START Provided records
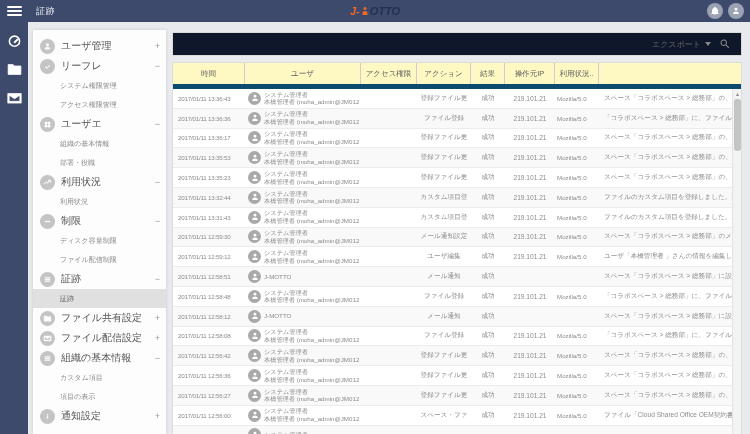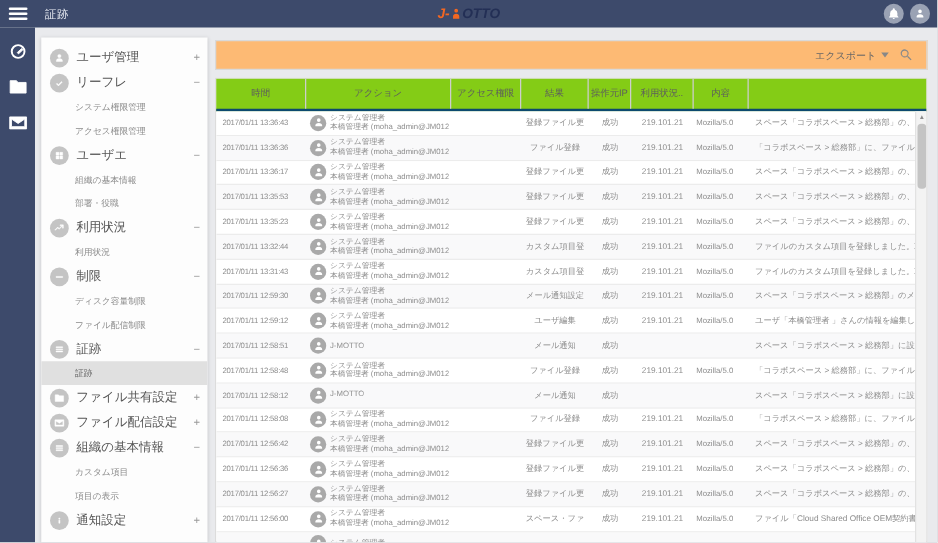--- a/index.html
+++ b/index.html
@@ -30,29 +30,29 @@
   .sb-item { height:20px; display:flex; align-items:center; padding:0 6px 0 7px; cursor:pointer; }
   .sb-ico { width:15px; height:15px; border-radius:50%; background:#c4c4c4; display:flex; align-items:center; justify-content:center; flex:0 0 15px; }
   .sb-ico svg { width:9px; height:9px; fill:#ffffff; stroke:#ffffff; }
   .sb-label { font-size:10px; color:#555; margin-left:6px; flex:1; white-space:nowrap; overflow:hidden; }
   .sb-exp { font-size:9px; color:#999; width:10px; text-align:right; }
   .sb-child { height:19px; display:flex; align-items:center; padding-left:27px; font-size:7px; color:#8a8a8a; cursor:pointer; white-space:nowrap; }
   .sb-child.sel { background:#e0e0e0; color:#666; }
 
   
   .content { position:absolute; left:172px; top:32px; width:570px; height:402px; }
-  .toolbar { height:24px; background:#fdba74; border:1px solid #d9d9d9; display:flex; align-items:center; justify-content:flex-end; padding-right:10px; gap:8px; }
+  .toolbar { height:24px; background:#0f172a; border:1px solid #d9d9d9; display:flex; align-items:center; justify-content:flex-end; padding-right:10px; gap:8px; }
   .export-btn { display:flex; align-items:center; gap:4px; font-size:8px; color:#666; cursor:pointer; }
   .caret { width:0; height:0; border-left:3px solid transparent; border-right:3px solid transparent; border-top:4px solid #888; }
   .search-btn { cursor:pointer; display:flex; align-items:center; }
   .search-btn svg { width:12px; height:12px; fill:#8a8a8a; }
 
   
   .tablewrap { position:absolute; top:30px; left:0; width:570px; height:372px; background:#ffffff; border:1px solid #dcdcdc; }
-  .thead { display:grid; grid-template-columns:72px 116px 56px 54px 34px 50px 44px minmax(0,1fr) 9px; height:26px; background:#84cc16; border-bottom:2px solid #0c4a6e; }
+  .thead { display:grid; grid-template-columns:72px 116px 56px 54px 34px 50px 44px minmax(0,1fr) 9px; height:26px; background:#fef9c3; border-bottom:5px solid #0c4a6e; }
   .th { display:flex; align-items:center; justify-content:center; font-size:7.5px; color:#5d5d5d; border-right:1px solid #cdcdcd; white-space:nowrap; overflow:hidden; }
   .th:last-child { border-right:none; }
   .tbody { position:relative; height:345px; overflow:hidden; }
   .tr { display:grid; grid-template-columns:72px 116px 56px 54px 34px 50px 44px minmax(0,1fr) 9px; height:19.8px; border-bottom:1px solid #ececec; background:#ffffff; cursor:pointer; }
   .tr:nth-child(even) { background:#f9f9fa; }
   .td { display:flex; align-items:center; font-size:6.6px; color:#8c8c8c; white-space:nowrap; overflow:hidden; }
   .td.c0 { padding-left:5px; font-size:6.2px; letter-spacing:-0.2px; color:#8c8c8c; }
   .td.c1 { padding-left:3px; gap:3px; }
   .td.c2, .td.c3, .td.c4, .td.c5 { justify-content:center; }
   .td.c6 { padding-left:2px; font-size:6.2px; }
@@ -225,26 +225,26 @@
       <div class="search-btn">
         <svg viewBox="0 0 24 24">
             <path d="M15.5 14h-.8l-.3-.3a6.5 6.5 0 1 0-.7.7l.3.3v.8l5 5 1.5-1.5zm-6 0A4.5 4.5 0 1 1 14 9.5 4.5 4.5 0 0 1 9.5 14z"></path>
           </svg>
       </div>
     </div>
 
     <div class="tablewrap">
       <div class="thead">
           <div class="th">時間</div>
+          <div class="th">ユーザ</div>
+          <div class="th">アクセス権限</div>
           <div class="th">アクション</div>
-          <div class="th">アクセス権限</div>
           <div class="th">結果</div>
           <div class="th">操作元IP</div>
           <div class="th">利用状況..</div>
-          <div class="th">内容</div>
           <div class="th"></div>
         </div>
       <div class="tbody">
 
       <div class="tr">
        <div class="td c0">2017/01/11 13:36:43</div>
        <div class="td c1">
               <span class="avatar">
                 <svg viewBox="0 0 24 24">
                   <path d="M12 11a3.5 3.5 0 1 0-3.5-3.5A3.5 3.5 0 0 0 12 11zm0 2c-4 0-6.5 2-6.5 4.5V19h13v-1.5C18.5 15 16 13 12 13z"></path>

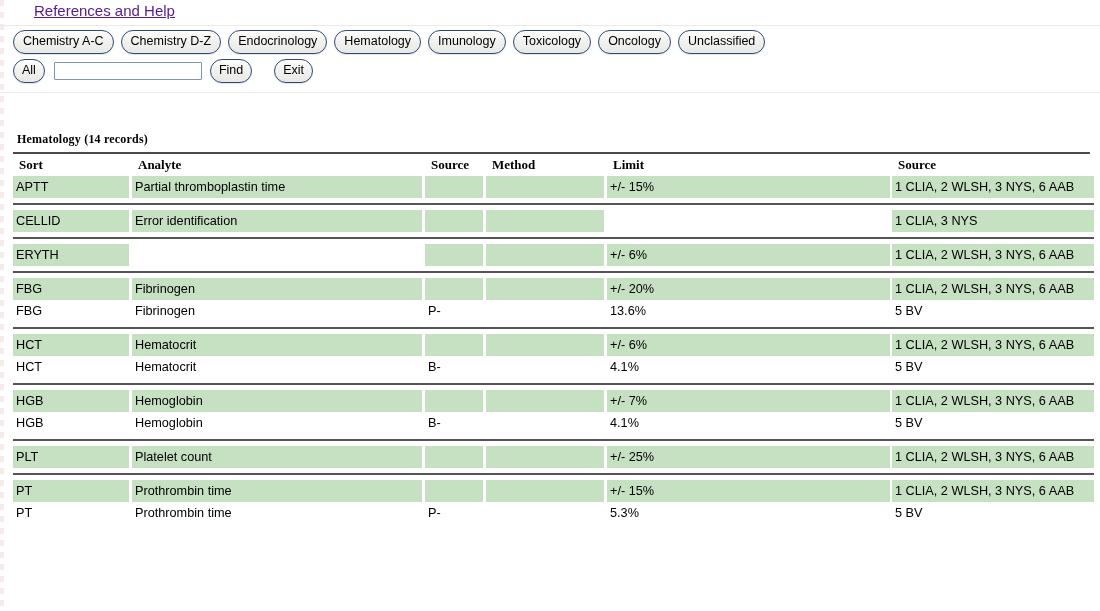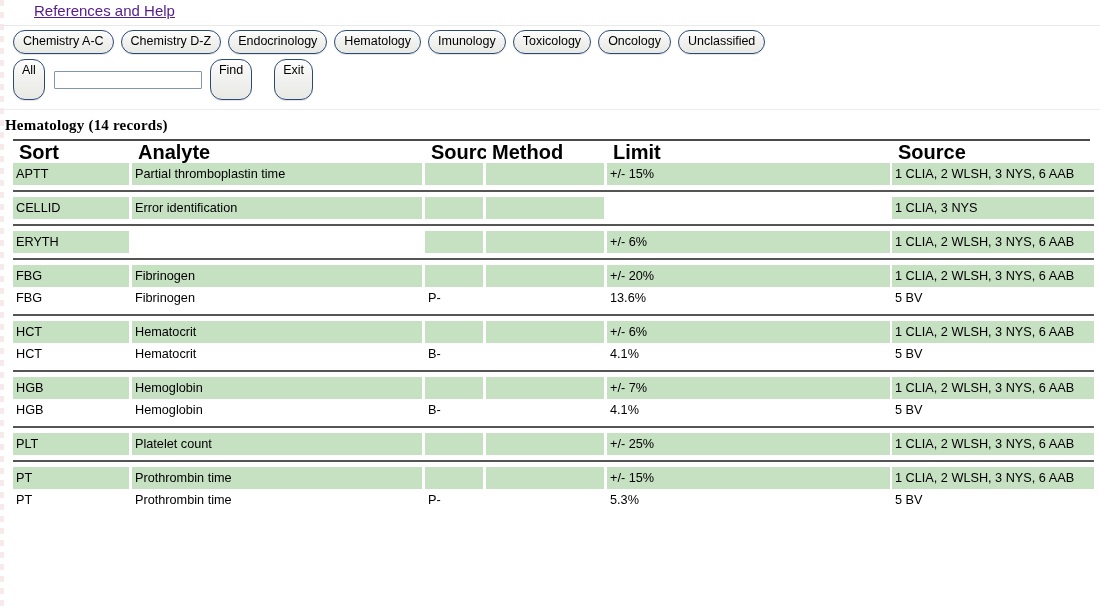--- a/index.html
+++ b/index.html
@@ -23,42 +23,42 @@
   
   .btnbar{display:flex;align-items:center;padding:4px 0 0 13px;gap:7px;}
   .btnbar.second{padding-top:5px;gap:0;}
   .btn{
     font-family:Liberation Sans, sans-serif;font-size:12.5px;line-height:13px;
     color:#000;background:linear-gradient(to bottom,#fdfdfd 0%,#f2f2f0 45%,#e8e8e4 100%);
     border:1px solid #2c4a77;border-radius:12px;
     padding:4px 9px 5px 9px;cursor:pointer;white-space:nowrap;
     box-shadow:0 1px 0 rgba(0,0,0,0.10);
   }
-  .btn.small{padding:4px 8px 22px 8px;}
+  .btn.small{padding:4px 8px 5px 8px;}
   .findinput{
     width:148px;height:18px;margin:0 8px 0 9px;
     border:1px solid #7d96b4;background:#fff;border-radius:1px;
     font-family:"Liberation Sans",sans-serif;font-size:12.5px;padding:1px 3px;
     box-sizing:border-box;
   }
   .bar-rule{height:1px;background:#ececec;margin-top:9px;}
 
   
-  .section-title{font-family:"Liberation Serif",serif;font-weight:bold;font-size:15px;
-    padding:7px 0 4px 5px;letter-spacing:0.2px;}
+  .section-title{font-family:"Liberation Serif",serif;font-weight:bold;font-size:12px;
+    padding:7px 0 4px 17px;letter-spacing:0.2px;margin-top:32px;}
   .section-rule{height:2px;background:#4a4a4a;margin:1px 10px 0 13px;}
 
   
   .tbl{margin:0 6px 0 13px;position:relative;}
   .row{position:relative;height:22px;}
   .row .cell{position:absolute;top:0;height:22px;line-height:22px;
     font-size:12.7px;white-space:nowrap;overflow:hidden;padding-left:3px;
     box-sizing:border-box;}
   .row.head{height:22px;}
-  .row.head .cell{font-family:Liberation Sans, sans-serif;font-weight:bold;font-size:20px;
+  .row.head .cell{font-family:Liberation Serif, serif;font-weight:bold;font-size:13px;
     line-height:22px;background:transparent;}
   .row.shaded .cell{background:#c6e0c2;}
   .grouprule{height:0;border-top:2px solid #555;margin:5px 0 5px 0;}
 
   
   .c-sort  {left:0px;   width:116px;}
   .c-analyte{left:119px;width:290px;}
   .c-fluid {left:412px; width:58px;}
   .c-method{left:473px; width:118px;}
   .c-limit {left:594px; width:283px;}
END Provided records
Verbatim copy with pictures excluded: write out the records above in full.

--- a/index.html
+++ b/index.html
@@ -30,29 +30,29 @@
   .sb-item { height:20px; display:flex; align-items:center; padding:0 6px 0 7px; cursor:pointer; }
   .sb-ico { width:15px; height:15px; border-radius:50%; background:#c4c4c4; display:flex; align-items:center; justify-content:center; flex:0 0 15px; }
   .sb-ico svg { width:9px; height:9px; fill:#ffffff; stroke:#ffffff; }
   .sb-label { font-size:10px; color:#555; margin-left:6px; flex:1; white-space:nowrap; overflow:hidden; }
   .sb-exp { font-size:9px; color:#999; width:10px; text-align:right; }
   .sb-child { height:19px; display:flex; align-items:center; padding-left:27px; font-size:7px; color:#8a8a8a; cursor:pointer; white-space:nowrap; }
   .sb-child.sel { background:#e0e0e0; color:#666; }
 
   
   .content { position:absolute; left:172px; top:32px; width:570px; height:402px; }
-  .toolbar { height:24px; background:#fdba74; border:1px solid #d9d9d9; display:flex; align-items:center; justify-content:flex-end; padding-right:10px; gap:8px; }
+  .toolbar { height:24px; background:#0f172a; border:1px solid #d9d9d9; display:flex; align-items:center; justify-content:flex-end; padding-right:10px; gap:8px; }
   .export-btn { display:flex; align-items:center; gap:4px; font-size:8px; color:#666; cursor:pointer; }
   .caret { width:0; height:0; border-left:3px solid transparent; border-right:3px solid transparent; border-top:4px solid #888; }
   .search-btn { cursor:pointer; display:flex; align-items:center; }
   .search-btn svg { width:12px; height:12px; fill:#8a8a8a; }
 
   
   .tablewrap { position:absolute; top:30px; left:0; width:570px; height:372px; background:#ffffff; border:1px solid #dcdcdc; }
-  .thead { display:grid; grid-template-columns:72px 116px 56px 54px 34px 50px 44px minmax(0,1fr) 9px; height:26px; background:#84cc16; border-bottom:2px solid #0c4a6e; }
+  .thead { display:grid; grid-template-columns:72px 116px 56px 54px 34px 50px 44px minmax(0,1fr) 9px; height:26px; background:#fef9c3; border-bottom:5px solid #0c4a6e; }
   .th { display:flex; align-items:center; justify-content:center; font-size:7.5px; color:#5d5d5d; border-right:1px solid #cdcdcd; white-space:nowrap; overflow:hidden; }
   .th:last-child { border-right:none; }
   .tbody { position:relative; height:345px; overflow:hidden; }
   .tr { display:grid; grid-template-columns:72px 116px 56px 54px 34px 50px 44px minmax(0,1fr) 9px; height:19.8px; border-bottom:1px solid #ececec; background:#ffffff; cursor:pointer; }
   .tr:nth-child(even) { background:#f9f9fa; }
   .td { display:flex; align-items:center; font-size:6.6px; color:#8c8c8c; white-space:nowrap; overflow:hidden; }
   .td.c0 { padding-left:5px; font-size:6.2px; letter-spacing:-0.2px; color:#8c8c8c; }
   .td.c1 { padding-left:3px; gap:3px; }
   .td.c2, .td.c3, .td.c4, .td.c5 { justify-content:center; }
   .td.c6 { padding-left:2px; font-size:6.2px; }
@@ -225,26 +225,26 @@
       <div class="search-btn">
         <svg viewBox="0 0 24 24">
             <path d="M15.5 14h-.8l-.3-.3a6.5 6.5 0 1 0-.7.7l.3.3v.8l5 5 1.5-1.5zm-6 0A4.5 4.5 0 1 1 14 9.5 4.5 4.5 0 0 1 9.5 14z"></path>
           </svg>
       </div>
     </div>
 
     <div class="tablewrap">
       <div class="thead">
           <div class="th">時間</div>
+          <div class="th">ユーザ</div>
+          <div class="th">アクセス権限</div>
           <div class="th">アクション</div>
-          <div class="th">アクセス権限</div>
           <div class="th">結果</div>
           <div class="th">操作元IP</div>
           <div class="th">利用状況..</div>
-          <div class="th">内容</div>
           <div class="th"></div>
         </div>
       <div class="tbody">
 
       <div class="tr">
        <div class="td c0">2017/01/11 13:36:43</div>
        <div class="td c1">
               <span class="avatar">
                 <svg viewBox="0 0 24 24">
                   <path d="M12 11a3.5 3.5 0 1 0-3.5-3.5A3.5 3.5 0 0 0 12 11zm0 2c-4 0-6.5 2-6.5 4.5V19h13v-1.5C18.5 15 16 13 12 13z"></path>

--- a/index.html
+++ b/index.html
@@ -23,42 +23,42 @@
   
   .btnbar{display:flex;align-items:center;padding:4px 0 0 13px;gap:7px;}
   .btnbar.second{padding-top:5px;gap:0;}
   .btn{
     font-family:Liberation Sans, sans-serif;font-size:12.5px;line-height:13px;
     color:#000;background:linear-gradient(to bottom,#fdfdfd 0%,#f2f2f0 45%,#e8e8e4 100%);
     border:1px solid #2c4a77;border-radius:12px;
     padding:4px 9px 5px 9px;cursor:pointer;white-space:nowrap;
     box-shadow:0 1px 0 rgba(0,0,0,0.10);
   }
-  .btn.small{padding:4px 8px 22px 8px;}
+  .btn.small{padding:4px 8px 5px 8px;}
   .findinput{
     width:148px;height:18px;margin:0 8px 0 9px;
     border:1px solid #7d96b4;background:#fff;border-radius:1px;
     font-family:"Liberation Sans",sans-serif;font-size:12.5px;padding:1px 3px;
     box-sizing:border-box;
   }
   .bar-rule{height:1px;background:#ececec;margin-top:9px;}
 
   
-  .section-title{font-family:"Liberation Serif",serif;font-weight:bold;font-size:15px;
-    padding:7px 0 4px 5px;letter-spacing:0.2px;}
+  .section-title{font-family:"Liberation Serif",serif;font-weight:bold;font-size:12px;
+    padding:7px 0 4px 17px;letter-spacing:0.2px;margin-top:32px;}
   .section-rule{height:2px;background:#4a4a4a;margin:1px 10px 0 13px;}
 
   
   .tbl{margin:0 6px 0 13px;position:relative;}
   .row{position:relative;height:22px;}
   .row .cell{position:absolute;top:0;height:22px;line-height:22px;
     font-size:12.7px;white-space:nowrap;overflow:hidden;padding-left:3px;
     box-sizing:border-box;}
   .row.head{height:22px;}
-  .row.head .cell{font-family:Liberation Sans, sans-serif;font-weight:bold;font-size:20px;
+  .row.head .cell{font-family:Liberation Serif, serif;font-weight:bold;font-size:13px;
     line-height:22px;background:transparent;}
   .row.shaded .cell{background:#c6e0c2;}
   .grouprule{height:0;border-top:2px solid #555;margin:5px 0 5px 0;}
 
   
   .c-sort  {left:0px;   width:116px;}
   .c-analyte{left:119px;width:290px;}
   .c-fluid {left:412px; width:58px;}
   .c-method{left:473px; width:118px;}
   .c-limit {left:594px; width:283px;}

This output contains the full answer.